Exportation : Les entreprises françaises devraient être à la peine en 2016

D’après Euler Hermès,  leader mondial en assurance-crédit, qui a interrogé un peu plus de 900 entreprises françaises vouées à l’exportation de leurs produits sur leurs intentions de développement et leur fonctionnement à l’international, il résulte que les exportations françaises vont subir le coup en 2016 avant de connaître un rebond à partir de 2017.

Quand en 2015, on chiffrait à 27 milliards d’euros le gain résultant de la demande venant de l’extérieur pour les produits français, pour cette année il restera sous la barre des 10 milliards d’euros supplémentaires, soit 3 fois moins qu’en 2015.

La conjoncture internationale en cause

La conjoncture internationale a sa part de responsabilité concernant ce manque à gagner pour l’économie française.

D’une part, la baisse du prix des matières premières a affecté les entreprises exportatrices qui, pour le coup, devront baisser leurs marges.

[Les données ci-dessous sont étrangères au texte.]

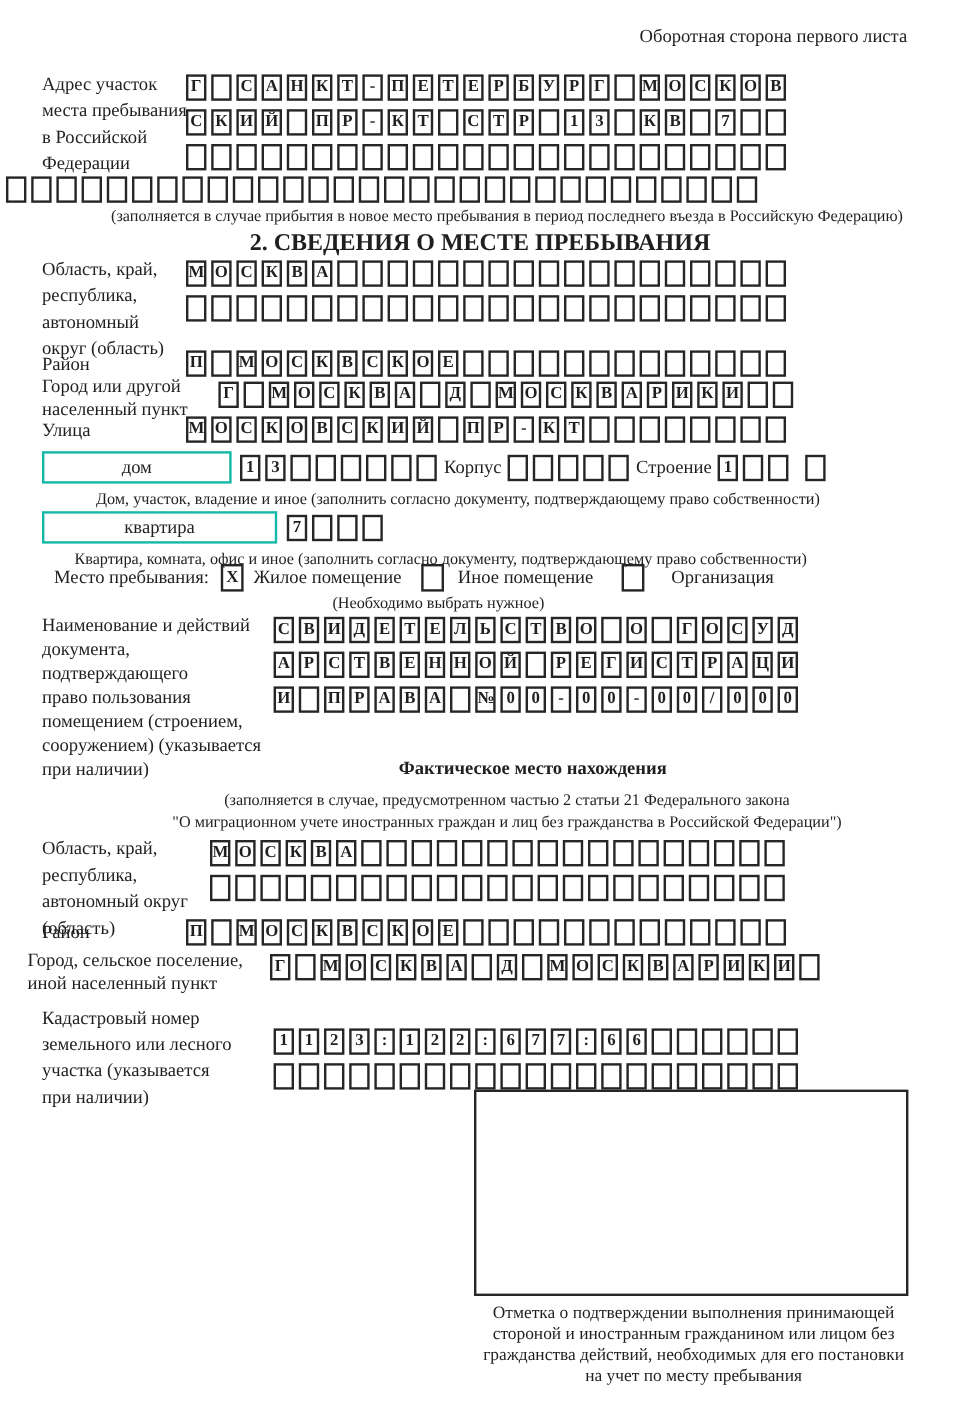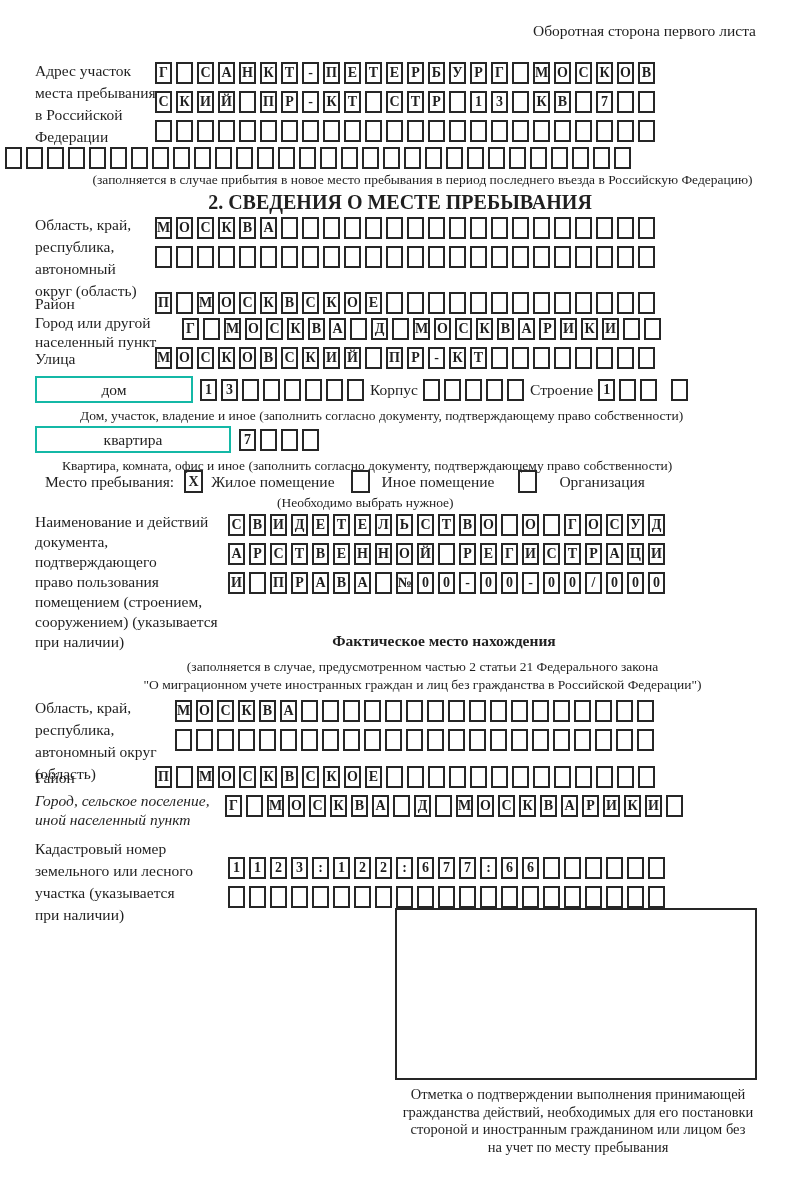"Город, сельское поселение," div.abs { font-style: italic -> none; left: 35px -> 23px }
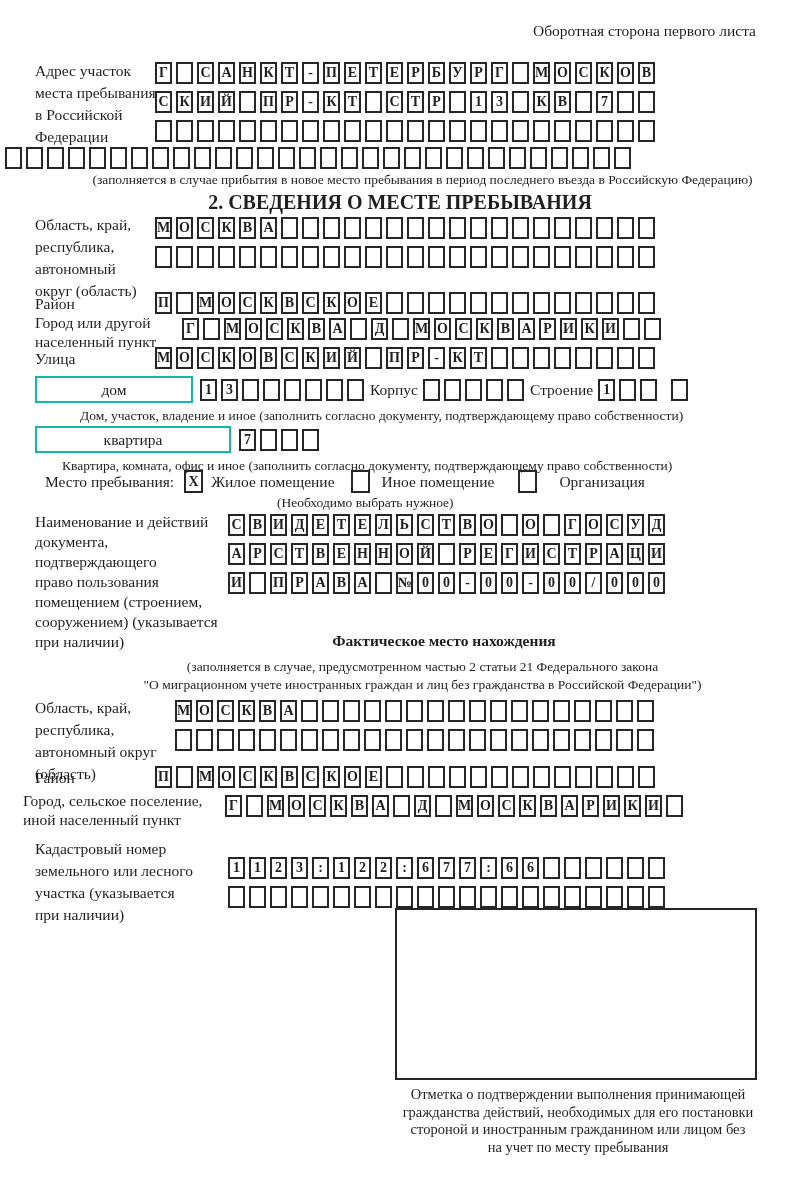"гражданства действий, необходимых для" div { order: before "стороной и иностранным гражданином или" -> after "стороной и иностранным гражданином или" }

D’autre part, la dépréciation des devises émergentes a renforcé un effet qu’on qualifiera de « prix négatif ». Des produits plus chers affectent par conséquent les exportations françaises.

On peut également citer comme autres facteurs la stabilisation des prix du pétrole et la légère appréciation de l’euro par rapport au dollar. Ceux-ci ont réduit l’avantage prix dont profitent les entreprises françaises.

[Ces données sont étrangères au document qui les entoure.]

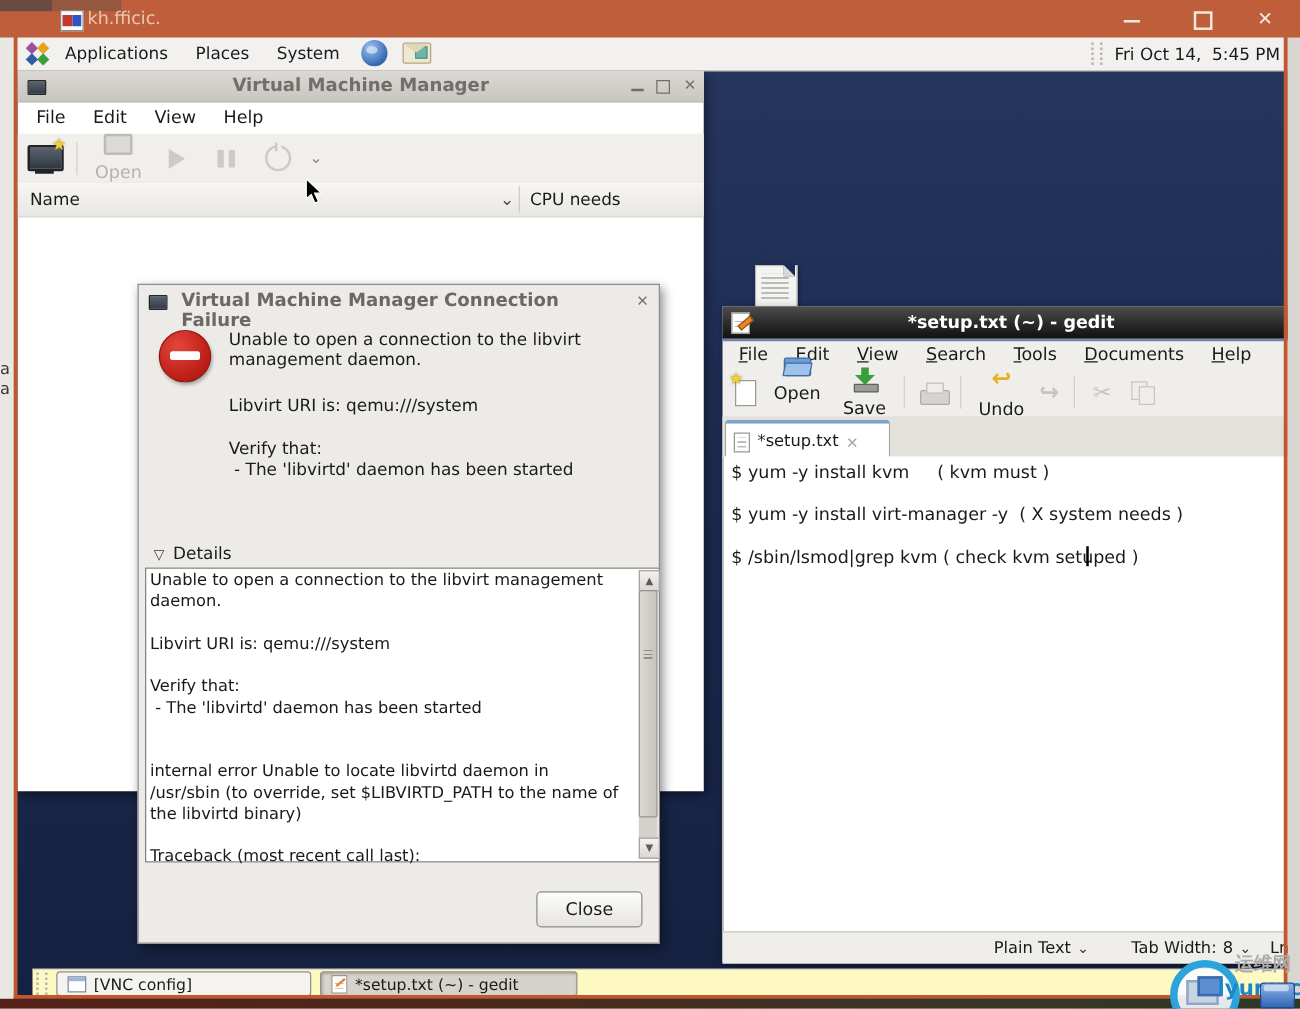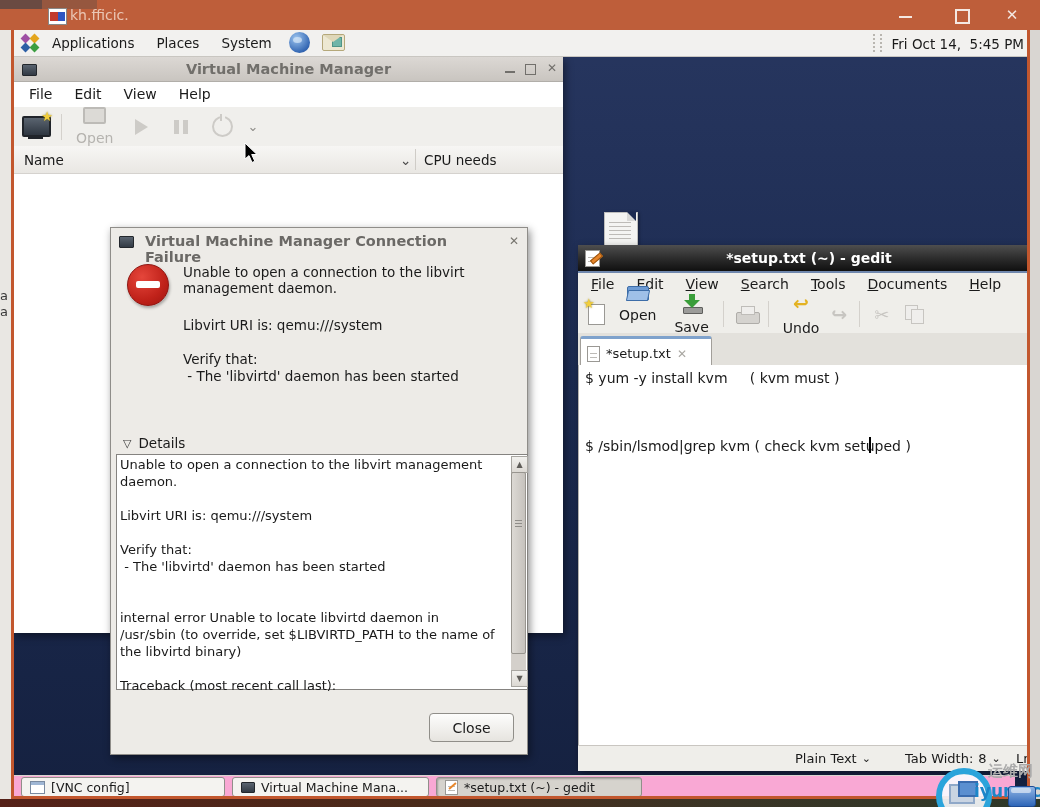"$ yum -y install virt-manager" div.abs { html: none -> <div>$ yum -y install virt-manager -y ( X system needs )</div> }
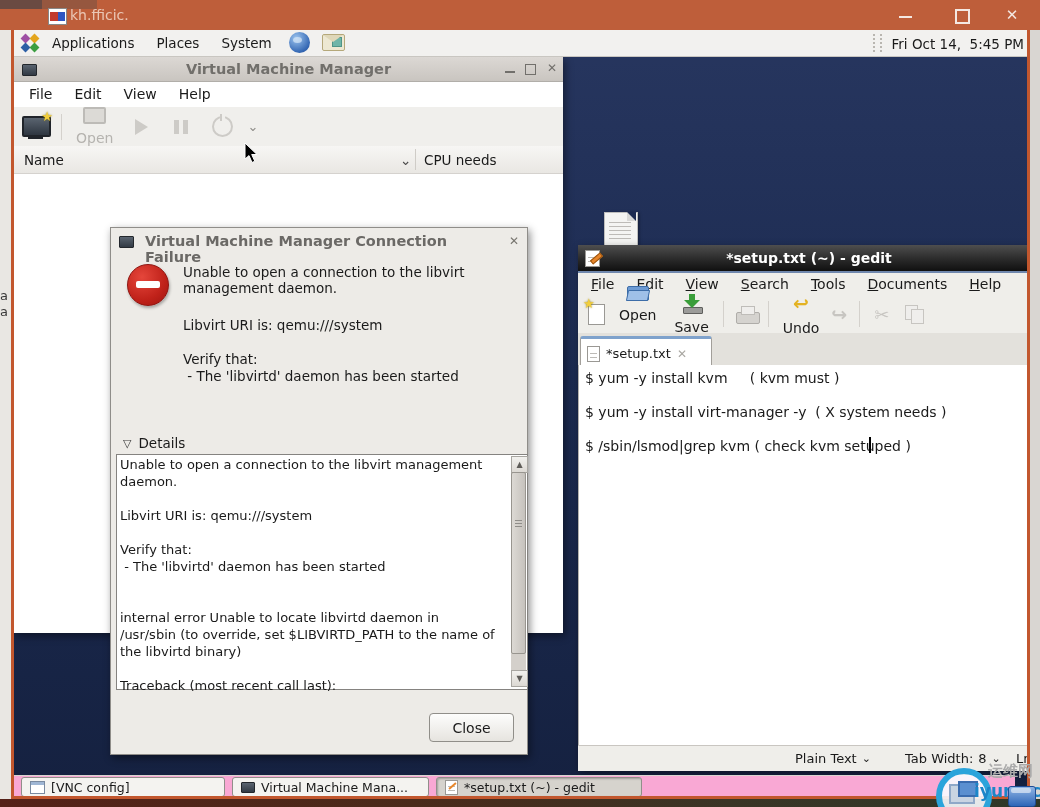"[VNC config]" .taskbar { background: #f9a8d4 -> #fef9c3; left: 2px -> 26px }
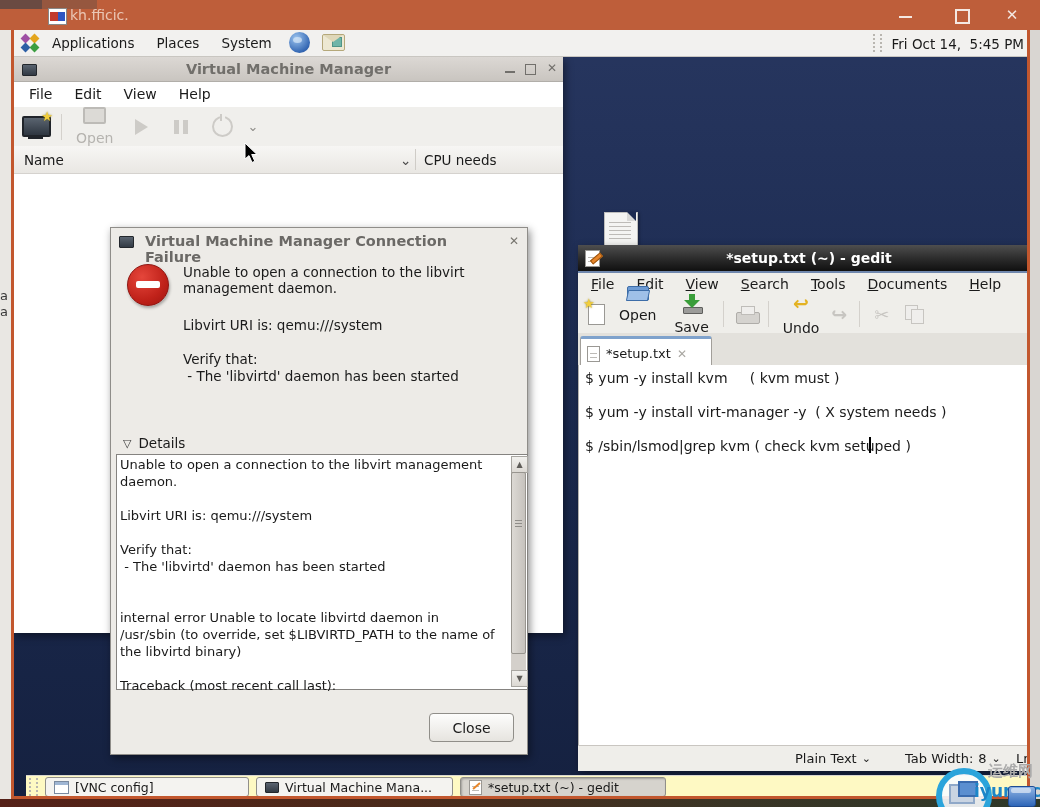"Virtual Machine Mana..." div.task { html: <div> <div></div> <span>Virtual Machine Mana...</span> </div> -> none }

D’ailleurs, selon l’économiste Ludovic Subran d’Euler Hermès, au moins 1 entreprise sur 2 considère que les impayés, le risque de change et le manque d’informations financières représentent les trois principaux freins à l’export.

Une faible croissance passagère

Si les entreprises françaises seront à la peine cette année au niveau des exportations, elles devraient toutefois profiter en 2017 d’une meilleure compétitivité grâce au CICE (crédit d’impôt compétitivité emploi) qui doit redonner aux entreprises des marges de manœuvre pour investir et prospecter sur de nouveaux marchés, mais également grâce au pacte de responsabilité qui prévoit un allégement des charges des entreprises et permettra de capter plus facilement la demande européenne.

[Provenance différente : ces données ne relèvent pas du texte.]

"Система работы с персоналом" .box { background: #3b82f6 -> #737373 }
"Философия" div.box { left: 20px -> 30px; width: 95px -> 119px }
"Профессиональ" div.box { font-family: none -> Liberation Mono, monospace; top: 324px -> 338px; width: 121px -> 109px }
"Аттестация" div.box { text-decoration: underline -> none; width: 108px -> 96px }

Ces réformes ne changent rien au fait que les volatilités des changes ainsi que l’instabilité dans les grands pays émergents inquiètent les entreprises françaises exportatrices.

D’ailleurs toujours d’après l’enquête d’Euler Hermès, ils étaient 83% en 2014 à envisager une augmentation de leur chiffre d’affaires résultant de l’export et sont, en 2016, 79% à rester optimistes sur un accroissement.

Néanmoins, l’économiste estime que le gain export pour les entreprises françaises repartira à la hausse en 2017 pour atteindre les 34 milliards d’euros.

Ainsi, en 2017, le commerce mondial devrait bénéficier aux exportations qui repartiront à la hausse grâce à la fin de la volatilité du prix du baril de pétrole et à une probable appréciation du dollar. Les premiers pays concernés par ce surplus de demande seraient l’Allemagne, le Royaume-Uni et l’Espagne. L’accroissement de la demande externe concernerait notamment les secteurs de la chimie, de l’agroalimentaire et des biens d’équipements et machines.

Si cette dégradation du gain à l’export reste certes passagère,  elle vient quand même, après quatre années consécutives d’amélioration, accroître d’avantage le déficit commercial, qui passerait alors de 45 milliards d’euros à 55 milliards d’euros.